Ok, the doors fit fine pre-painting, all hinged up:
DF678FB0-1670-44BA-90DD-376134105DC4.jpg
They also fit fine now after painting, just like shown above, BUT only when held in place, door latched, with the hinges laying flat and NOT screwed into the A-post.
When the hinges ARE screwed in, the aft edge of the outer wing interferes with the door such that it can’t be closed and paint touches paint at the front door upper edge. The outer wing is firmly bolted into the A-post with a no-gap fit.
I don’t see how shimming the body would help, since I have nice even gaps all around the door. Might this be a time to shim the hinges? I did just check- the repro hinges are the same thickness as the originals. The body was removed from the chassis for painting, and one could reasonably assume the same shims were used post-painting, but the body shop did that and they are out on CV19 lockdown.
What say ye? Shim the hinges? Jim

TS44744L”O”
 
I made all those adjustments before painting mainly by bending the hinge mountings in the doors by dollying them forward trial fit umpteen times until happy with end result, but after painting you could look at shims.

Graham
 
A pic of the bolted door would help. I think you are saying that the when you tighten the hinge the door moves forward? Or, are you saying it moves forward as the door pivots open?
 
Jim,
One other option is to try readjusting the front fender. You only need a very small movement of the fender to allow the door to clear. The movement would likely be to try to pull the fender out.
 
I’ll try pull the fender out...
what is happening is that you need to have the door open to screw in the hinges, right? And when I do, the top part of the door sits in too far to clear the valence without making contact. I’ll take a picture on my next try! As always, thanks!
 
I did have to adjust the number of shims between pre painting and post painting.

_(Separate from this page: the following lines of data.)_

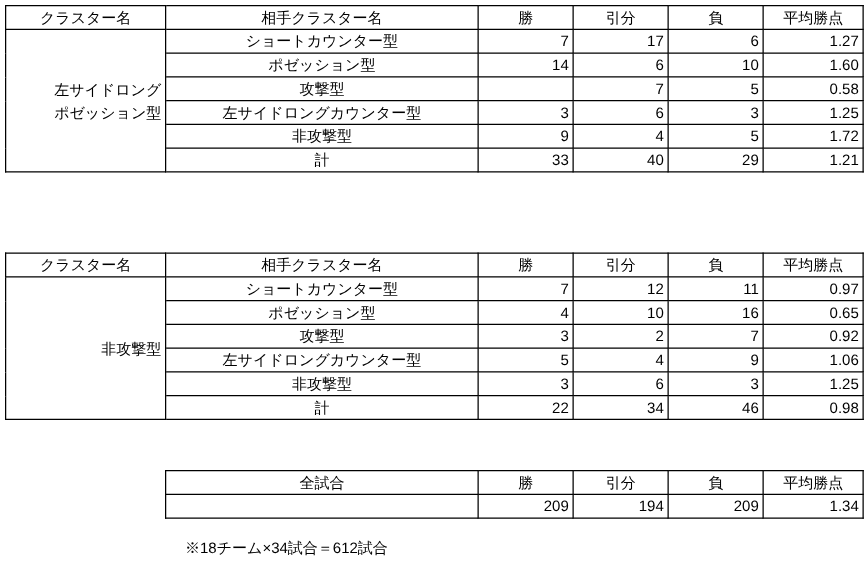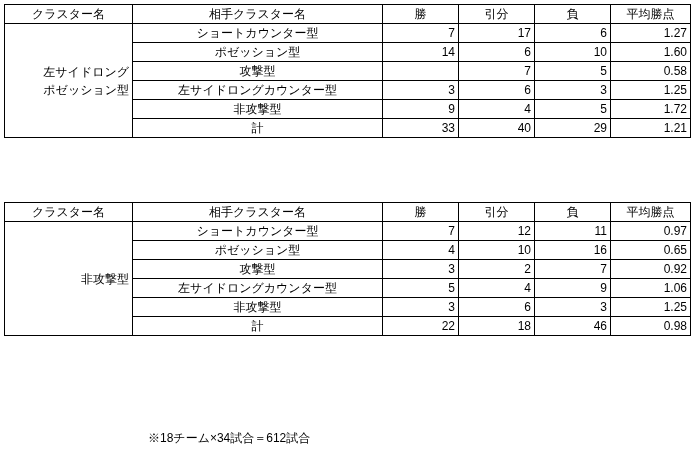--- a/index.html
+++ b/index.html
@@ -191,34 +191,48 @@
       <tr>
         <td class="c-left">非攻撃型</td>
         <td class="c-right">3</td>
         <td class="c-right">6</td>
         <td class="c-right">3</td>
         <td class="c-right">1.25</td>
       </tr>
       <tr>
         <td class="c-left">計</td>
         <td class="c-right">22</td>
-        <td class="c-right">18</td>
+        <td class="c-right">34</td>
         <td class="c-right">46</td>
         <td class="c-right">0.98</td>
       </tr>
     </tbody>
   </table>
 
   <table class="grid block3">
     <colgroup>
       <col class="col-tot-a">
         <col class="col-c">
         <col class="col-d">
         <col class="col-e">
         <col class="col-f">
     </colgroup>
     <tbody>
+      <tr>
+        <th class="c-center">全試合</th>
+        <th class="c-center">勝</th>
+        <th class="c-center">引分</th>
+        <th class="c-center">負</th>
+        <th class="c-center">平均勝点</th>
+      </tr>
+      <tr>
+        <td class="c-left"></td>
+        <td class="c-right">209</td>
+        <td class="c-right">194</td>
+        <td class="c-right">209</td>
+        <td class="c-right">1.34</td>
+      </tr>
     </tbody>
   </table>
 
   <div class="note">※18チーム×34試合＝612試合</div>
 
 </div>
 
 </body></html>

It seems that every time you remove and reinstall the doors things are slightly different.

David
 
I agree with David. I am still in the pre-paint stage and have put on and taken off the doors well over a dozen times. One thing that I have noticed is that there is a very small bit of variance in what we think of as the fixed position of the hinges to the doors. In this I mean that when you go to tighten down the hinge screws you can often times move the door a very little bit prior to the final tightening of the screws. I have noted that this small movement is enough to make things fit or not fit. Logic says that there should not be a variance in the final position with the screws tightened down. But there is. When you think about the ability to move the door in or out and up or down it might be just enough to get you to the sweet spot. From there you can look at shims to move the door back or change the angle of the door.
 
Also the build up of paint on the hinges, "A" post and door will make some difference. I think I remember grinding the paint off the hinge faces to get a good fit. It was a trying time as I was worried I would damage the paint each time the door came off or was reinstalled.

David
 
A couple of things come to mind. Sounds like you could get some thin stainless steel washers put them between the post and the hinge on the back. Maybe fender size washers or smaller depending on where you put them on the post and hinge and I suggest 5/16, so they can move some. If the tub was off the body, then the gap could be a shim on the inner area problem. Are the A and B post parallel?
steve
 
Update: Holding the door in place, I can see quite a gap between the hinge and the A post. I have some 2” flat bar stock that may be the right thickness that I can drill out to make a shim... I can do that during a coffee break while I’m here stuck at home working.
10-hours per door indeed! Jim
 
Jim, your photo shows the door not yet final painted so you could try to bend the frame hinge mounts to take up the gap.You may find the area where the hinges mounted to the door is bent in so if you use a suitable drift inside the door and give it a wack both top and bottom and refit it won't take much , if you go too far just tap it back a bit and try again

Graham
 
Like Graham says, the hinges can be spread at your stage in the build. The brass hinges are a bit easier than the steel, but both are bendable.
 
Like Graham says, the hinges can be spread at your stage in the build. The brass hinges are a bit easier than the steel, but both are bendable.
John, in the another forum, you said that adding packing to the outrigger wouldn’t affect the top door gap.
I added 1/16” shims to the top and bottom hinges to move the door aft. Better, but still can’t get the door to close due to the top door edge striking the fender.
Seems to me “in theory” that adding more packing especially on the front outrigger will cause the body to hog (as a wooden ship) thereby fixing the issue. There’s no packing in there now.
Thoughts? Jim
 
By the way, the car is completely painted.
 
By the way, the car is completely painted.

Important safety tip!

I remember having the same issue on my driver's door. I had done welding to the edge of the scuttle and front fender, and it turned out my edges were thicker than normal. I had to thin the thickness of the fender and scuttle weld beads. This gave room for the door edge to pivot behind the forward and top edges. I also rounded the edges of the gap there...again to provide room for the door to open. Could this be your issue? If you take some of the thickness from the back of the edges you could then use touch up paint on a brush to re-cover them...they do not show from any normal view of the car.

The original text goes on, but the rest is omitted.